(Beginning of TASK MATERIAL)

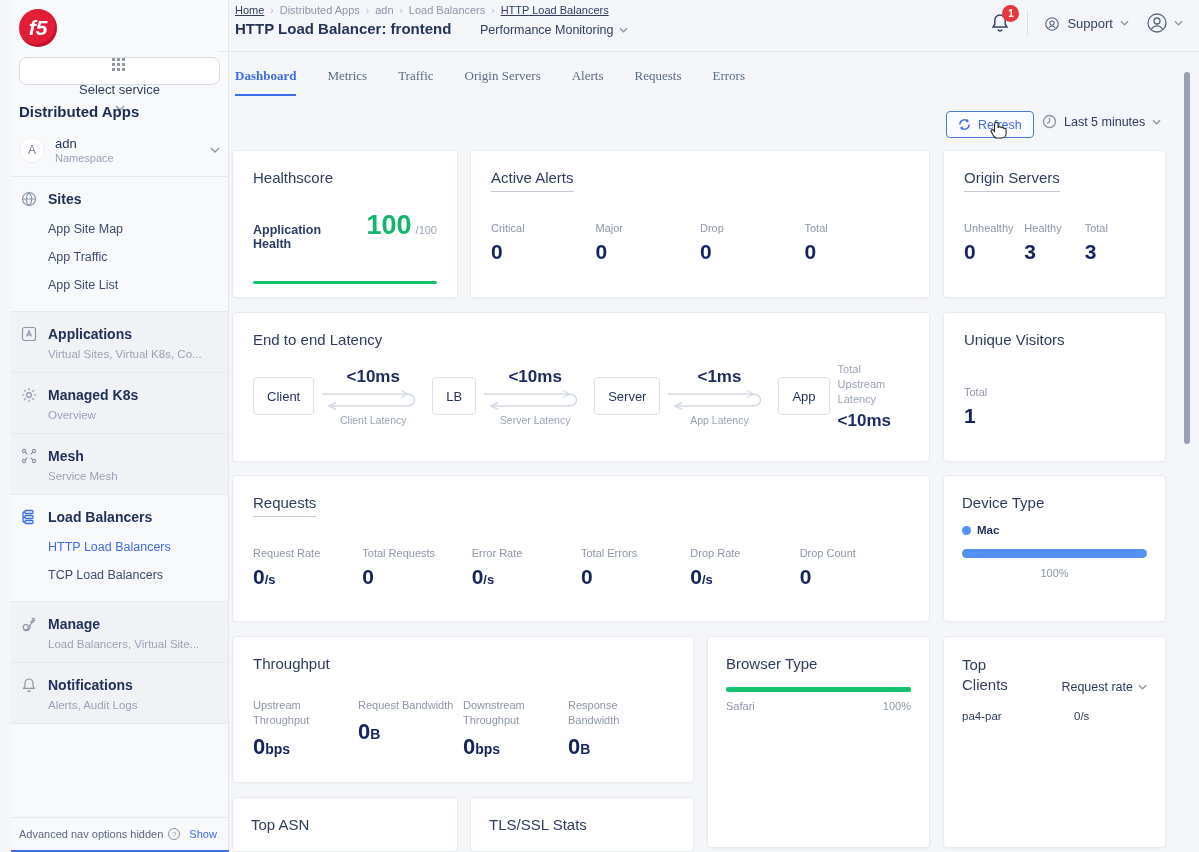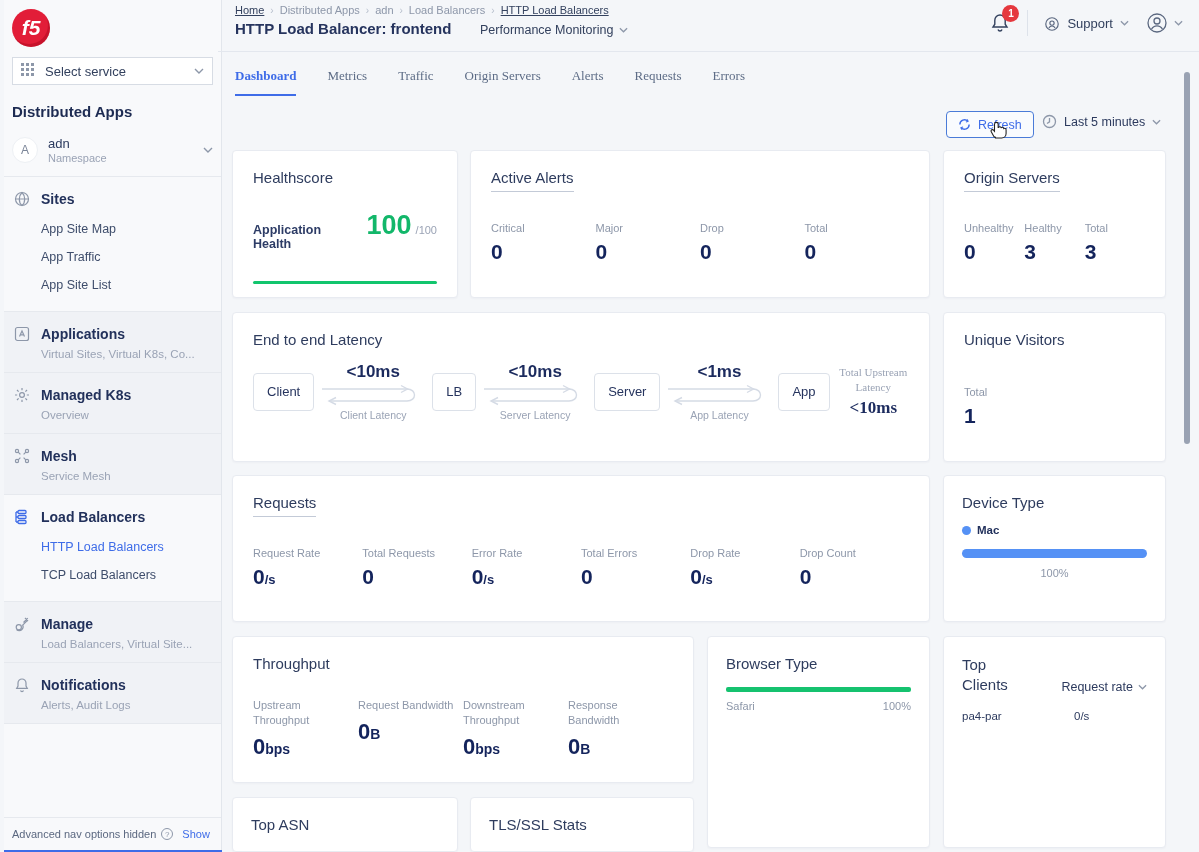--- a/index.html
+++ b/index.html
@@ -7,7 +7,7 @@
     font-family:"Liberation Sans", sans-serif; background:#f4f6f9; color:#26345e; }
 
   
-  .sidebar { position:absolute; left:4px; top:0; width:218px; height:852px;
+  .sidebar { position:absolute; left:11px; top:0; width:218px; height:852px;
     background:#f8f9fb; border-right:1px solid #e2e6ec; }
   .logo-wrap { padding:9px 8px 4px; }
   .f5-logo { width:38px; height:38px; border-radius:50%; background:#e21d38;

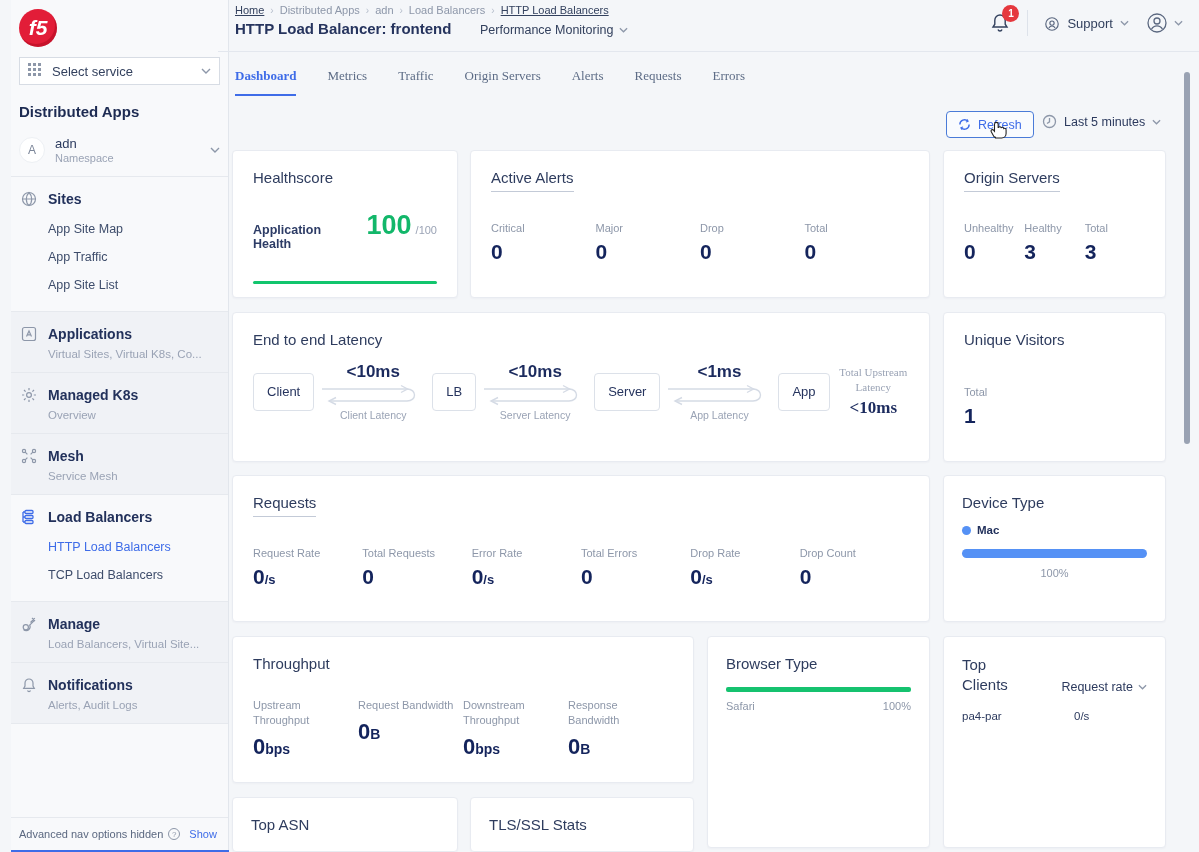--- a/index.html
+++ b/index.html
@@ -15,8 +15,8 @@
     display:flex; align-items:center; justify-content:center;
     box-shadow: inset -2px -3px 0 rgba(150,0,20,.35); }
   .select-service { margin:6px 8px 0; height:28px; background:#fff;
-    border:1px solid #d7dce4; border-radius:0; display:flex; align-items:center;
-    padding:0 8px; gap:8px; font-size:13px; color:#33415e; }
+    border:1px solid #d7dce4; border-radius:8px; display:flex; align-items:center;
+    padding:0 8px; gap:8px; font-size:13px; color:#33415e;flex-direction:column; }
   .select-service .grow { flex:1; }
   .side-title { margin:18px 8px 6px; font-size:15px; font-weight:bold; color:#1d2b52; }
   .ns-row { display:flex; align-items:center; gap:10px; padding:10px 8px 12px;

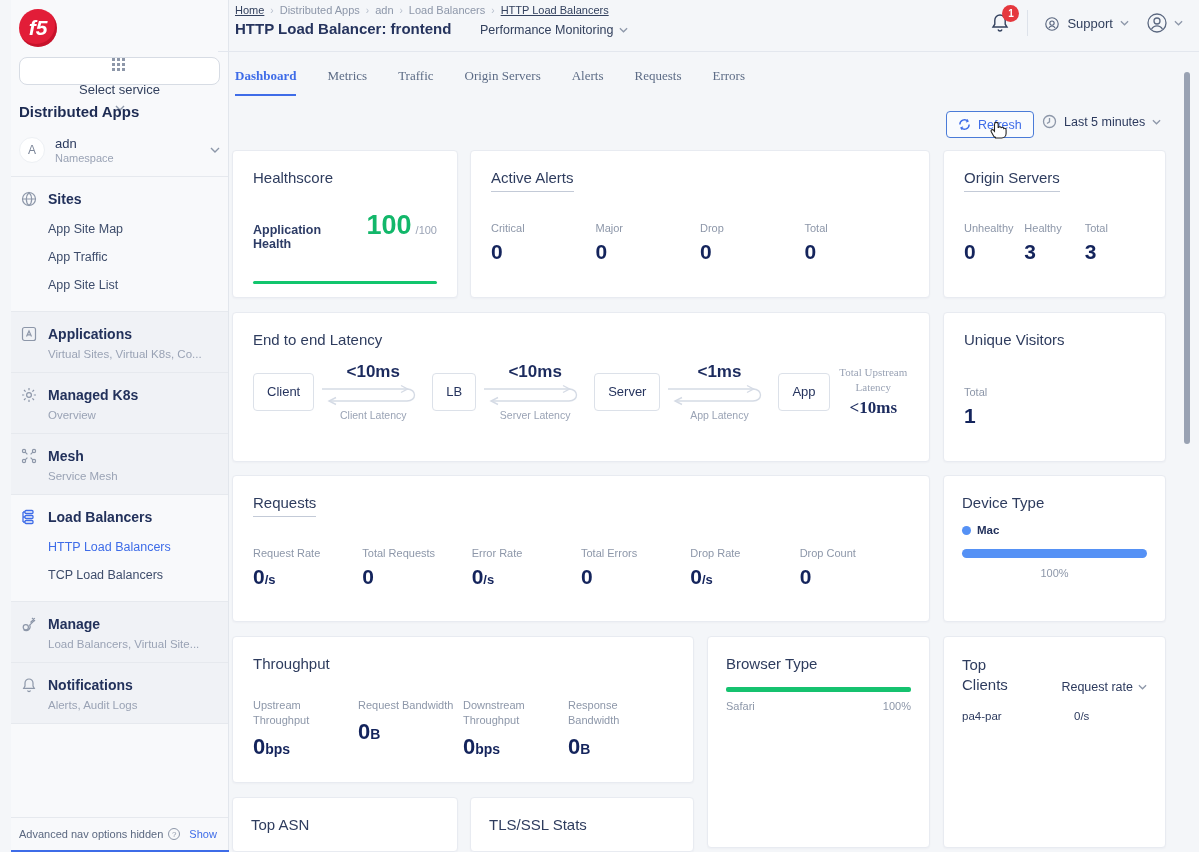--- a/index.html
+++ b/index.html
@@ -112,7 +112,7 @@
   .lat-hop { display:flex; flex-direction:column; align-items:center; width:118px; }
   .lat-val { font-size:17px; font-weight:bold; color:#1c2b5e; }
   .lat-hop-label { font-size:10.5px; color:#9aa3b5; margin-top:1px; }
-  .lat-total { width:96px; text-align:center; margin-left:4px;font-family:Liberation Serif, serif; }
+  .lat-total { width:96px; text-align:left; margin-left:4px; }
   .lat-total-label { font-size:11px; color:#9aa3b5; line-height:1.35; }
   .lat-total-val { font-size:17px; font-weight:bold; color:#1c2b5e; margin-top:4px; }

(End of TASK MATERIAL)

WORK INSTRUCTION: Please write out only the lines from the one containing "width:96px; text-align:left; margin-left:4px;" to the end of the records above, exactly, both ends included.

PROBLEM SOLUTION:
+  .lat-total { width:96px; text-align:left; margin-left:4px; }
   .lat-total-label { font-size:11px; color:#9aa3b5; line-height:1.35; }
   .lat-total-val { font-size:17px; font-weight:bold; color:#1c2b5e; margin-top:4px; }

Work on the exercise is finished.